**DATA EXTRACTS**:
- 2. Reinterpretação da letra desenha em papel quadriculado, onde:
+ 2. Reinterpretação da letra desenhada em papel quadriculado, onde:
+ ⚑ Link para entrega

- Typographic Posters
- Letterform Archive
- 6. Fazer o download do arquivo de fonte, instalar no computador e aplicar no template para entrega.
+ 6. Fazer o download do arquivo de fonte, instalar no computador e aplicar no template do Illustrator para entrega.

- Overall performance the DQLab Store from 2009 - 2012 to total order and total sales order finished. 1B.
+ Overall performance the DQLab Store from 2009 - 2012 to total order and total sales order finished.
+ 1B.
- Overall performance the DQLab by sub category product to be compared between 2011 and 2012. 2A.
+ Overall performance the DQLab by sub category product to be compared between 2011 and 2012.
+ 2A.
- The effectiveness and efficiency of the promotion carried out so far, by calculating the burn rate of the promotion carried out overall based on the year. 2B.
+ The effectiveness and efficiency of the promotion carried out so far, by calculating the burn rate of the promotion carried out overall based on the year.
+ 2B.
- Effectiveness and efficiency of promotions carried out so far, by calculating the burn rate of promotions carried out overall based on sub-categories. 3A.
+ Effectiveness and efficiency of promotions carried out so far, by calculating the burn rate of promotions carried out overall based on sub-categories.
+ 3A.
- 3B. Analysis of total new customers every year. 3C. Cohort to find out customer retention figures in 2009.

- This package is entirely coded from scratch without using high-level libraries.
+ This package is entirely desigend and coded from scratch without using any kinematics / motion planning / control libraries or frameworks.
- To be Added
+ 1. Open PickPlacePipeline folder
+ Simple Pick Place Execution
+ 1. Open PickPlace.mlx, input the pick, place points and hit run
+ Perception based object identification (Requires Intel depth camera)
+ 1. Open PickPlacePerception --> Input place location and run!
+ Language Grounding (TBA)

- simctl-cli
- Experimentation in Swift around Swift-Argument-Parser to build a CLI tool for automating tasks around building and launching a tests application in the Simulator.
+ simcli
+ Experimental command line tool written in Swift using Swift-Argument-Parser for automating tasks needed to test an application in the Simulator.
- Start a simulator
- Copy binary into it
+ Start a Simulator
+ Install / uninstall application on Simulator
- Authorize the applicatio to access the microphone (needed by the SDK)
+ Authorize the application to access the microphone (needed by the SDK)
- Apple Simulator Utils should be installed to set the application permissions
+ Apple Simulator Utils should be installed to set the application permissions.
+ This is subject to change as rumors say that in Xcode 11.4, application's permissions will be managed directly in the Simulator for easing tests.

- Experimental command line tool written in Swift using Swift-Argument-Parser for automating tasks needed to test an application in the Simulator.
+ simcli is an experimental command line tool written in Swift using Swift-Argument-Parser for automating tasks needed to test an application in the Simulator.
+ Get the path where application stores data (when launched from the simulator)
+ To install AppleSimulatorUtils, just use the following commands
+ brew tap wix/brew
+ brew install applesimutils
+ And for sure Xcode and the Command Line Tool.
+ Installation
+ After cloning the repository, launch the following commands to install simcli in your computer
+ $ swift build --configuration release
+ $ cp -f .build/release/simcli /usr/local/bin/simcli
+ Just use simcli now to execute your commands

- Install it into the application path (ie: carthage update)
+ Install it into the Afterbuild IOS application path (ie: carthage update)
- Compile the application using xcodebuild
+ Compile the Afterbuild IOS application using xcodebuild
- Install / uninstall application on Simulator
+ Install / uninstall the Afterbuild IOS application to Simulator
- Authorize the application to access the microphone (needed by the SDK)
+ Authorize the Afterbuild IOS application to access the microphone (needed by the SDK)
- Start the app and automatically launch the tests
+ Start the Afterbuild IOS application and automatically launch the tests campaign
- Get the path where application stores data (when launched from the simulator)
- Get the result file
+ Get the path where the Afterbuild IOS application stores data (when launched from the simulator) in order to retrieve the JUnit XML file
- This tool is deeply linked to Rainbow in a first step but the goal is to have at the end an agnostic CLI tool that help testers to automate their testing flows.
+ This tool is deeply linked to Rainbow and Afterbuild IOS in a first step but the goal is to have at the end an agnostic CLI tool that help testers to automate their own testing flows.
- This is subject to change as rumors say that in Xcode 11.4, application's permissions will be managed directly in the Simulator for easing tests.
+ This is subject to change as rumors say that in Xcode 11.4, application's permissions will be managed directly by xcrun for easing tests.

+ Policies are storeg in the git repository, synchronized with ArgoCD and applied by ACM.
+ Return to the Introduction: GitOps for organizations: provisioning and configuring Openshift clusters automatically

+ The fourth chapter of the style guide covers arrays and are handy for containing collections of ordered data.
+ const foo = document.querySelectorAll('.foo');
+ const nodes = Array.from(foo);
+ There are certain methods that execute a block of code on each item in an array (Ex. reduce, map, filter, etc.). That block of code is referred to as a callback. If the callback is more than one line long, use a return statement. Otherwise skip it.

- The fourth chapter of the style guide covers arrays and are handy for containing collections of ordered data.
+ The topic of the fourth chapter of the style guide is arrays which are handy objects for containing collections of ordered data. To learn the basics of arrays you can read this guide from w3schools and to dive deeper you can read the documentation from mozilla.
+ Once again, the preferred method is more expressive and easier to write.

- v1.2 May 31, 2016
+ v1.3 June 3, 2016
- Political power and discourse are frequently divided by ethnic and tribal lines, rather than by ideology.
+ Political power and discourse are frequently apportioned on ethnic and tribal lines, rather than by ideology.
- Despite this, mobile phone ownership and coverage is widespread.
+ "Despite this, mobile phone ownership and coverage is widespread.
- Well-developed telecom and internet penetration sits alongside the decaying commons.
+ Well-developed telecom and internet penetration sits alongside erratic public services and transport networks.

**PROBLEM DESCRIPTION**:
Retype the listing above exactly as it appears.

**REPLY TO THE EXERCISE**:
- 2. Reinterpretação da letra desenha em papel quadriculado, onde:
+ 2. Reinterpretação da letra desenhada em papel quadriculado, onde:
+ ⚑ Link para entrega

- Typographic Posters
- Letterform Archive
- 6. Fazer o download do arquivo de fonte, instalar no computador e aplicar no template para entrega.
+ 6. Fazer o download do arquivo de fonte, instalar no computador e aplicar no template do Illustrator para entrega.

- Overall performance the DQLab Store from 2009 - 2012 to total order and total sales order finished. 1B.
+ Overall performance the DQLab Store from 2009 - 2012 to total order and total sales order finished.
+ 1B.
- Overall performance the DQLab by sub category product to be compared between 2011 and 2012. 2A.
+ Overall performance the DQLab by sub category product to be compared between 2011 and 2012.
+ 2A.
- The effectiveness and efficiency of the promotion carried out so far, by calculating the burn rate of the promotion carried out overall based on the year. 2B.
+ The effectiveness and efficiency of the promotion carried out so far, by calculating the burn rate of the promotion carried out overall based on the year.
+ 2B.
- Effectiveness and efficiency of promotions carried out so far, by calculating the burn rate of promotions carried out overall based on sub-categories. 3A.
+ Effectiveness and efficiency of promotions carried out so far, by calculating the burn rate of promotions carried out overall based on sub-categories.
+ 3A.
- 3B. Analysis of total new customers every year. 3C. Cohort to find out customer retention figures in 2009.

- This package is entirely coded from scratch without using high-level libraries.
+ This package is entirely desigend and coded from scratch without using any kinematics / motion planning / control libraries or frameworks.
- To be Added
+ 1. Open PickPlacePipeline folder
+ Simple Pick Place Execution
+ 1. Open PickPlace.mlx, input the pick, place points and hit run
+ Perception based object identification (Requires Intel depth camera)
+ 1. Open PickPlacePerception --> Input place location and run!
+ Language Grounding (TBA)

- simctl-cli
- Experimentation in Swift around Swift-Argument-Parser to build a CLI tool for automating tasks around building and launching a tests application in the Simulator.
+ simcli
+ Experimental command line tool written in Swift using Swift-Argument-Parser for automating tasks needed to test an application in the Simulator.
- Start a simulator
- Copy binary into it
+ Start a Simulator
+ Install / uninstall application on Simulator
- Authorize the applicatio to access the microphone (needed by the SDK)
+ Authorize the application to access the microphone (needed by the SDK)
- Apple Simulator Utils should be installed to set the application permissions
+ Apple Simulator Utils should be installed to set the application permissions.
+ This is subject to change as rumors say that in Xcode 11.4, application's permissions will be managed directly in the Simulator for easing tests.

- Experimental command line tool written in Swift using Swift-Argument-Parser for automating tasks needed to test an application in the Simulator.
+ simcli is an experimental command line tool written in Swift using Swift-Argument-Parser for automating tasks needed to test an application in the Simulator.
+ Get the path where application stores data (when launched from the simulator)
+ To install AppleSimulatorUtils, just use the following commands
+ brew tap wix/brew
+ brew install applesimutils
+ And for sure Xcode and the Command Line Tool.
+ Installation
+ After cloning the repository, launch the following commands to install simcli in your computer
+ $ swift build --configuration release
+ $ cp -f .build/release/simcli /usr/local/bin/simcli
+ Just use simcli now to execute your commands

- Install it into the application path (ie: carthage update)
+ Install it into the Afterbuild IOS application path (ie: carthage update)
- Compile the application using xcodebuild
+ Compile the Afterbuild IOS application using xcodebuild
- Install / uninstall application on Simulator
+ Install / uninstall the Afterbuild IOS application to Simulator
- Authorize the application to access the microphone (needed by the SDK)
+ Authorize the Afterbuild IOS application to access the microphone (needed by the SDK)
- Start the app and automatically launch the tests
+ Start the Afterbuild IOS application and automatically launch the tests campaign
- Get the path where application stores data (when launched from the simulator)
- Get the result file
+ Get the path where the Afterbuild IOS application stores data (when launched from the simulator) in order to retrieve the JUnit XML file
- This tool is deeply linked to Rainbow in a first step but the goal is to have at the end an agnostic CLI tool that help testers to automate their testing flows.
+ This tool is deeply linked to Rainbow and Afterbuild IOS in a first step but the goal is to have at the end an agnostic CLI tool that help testers to automate their own testing flows.
- This is subject to change as rumors say that in Xcode 11.4, application's permissions will be managed directly in the Simulator for easing tests.
+ This is subject to change as rumors say that in Xcode 11.4, application's permissions will be managed directly by xcrun for easing tests.

+ Policies are storeg in the git repository, synchronized with ArgoCD and applied by ACM.
+ Return to the Introduction: GitOps for organizations: provisioning and configuring Openshift clusters automatically

+ The fourth chapter of the style guide covers arrays and are handy for containing collections of ordered data.
+ const foo = document.querySelectorAll('.foo');
+ const nodes = Array.from(foo);
+ There are certain methods that execute a block of code on each item in an array (Ex. reduce, map, filter, etc.). That block of code is referred to as a callback. If the callback is more than one line long, use a return statement. Otherwise skip it.

- The fourth chapter of the style guide covers arrays and are handy for containing collections of ordered data.
+ The topic of the fourth chapter of the style guide is arrays which are handy objects for containing collections of ordered data. To learn the basics of arrays you can read this guide from w3schools and to dive deeper you can read the documentation from mozilla.
+ Once again, the preferred method is more expressive and easier to write.

- v1.2 May 31, 2016
+ v1.3 June 3, 2016
- Political power and discourse are frequently divided by ethnic and tribal lines, rather than by ideology.
+ Political power and discourse are frequently apportioned on ethnic and tribal lines, rather than by ideology.
- Despite this, mobile phone ownership and coverage is widespread.
+ "Despite this, mobile phone ownership and coverage is widespread.
- Well-developed telecom and internet penetration sits alongside the decaying commons.
+ Well-developed telecom and internet penetration sits alongside erratic public services and transport networks.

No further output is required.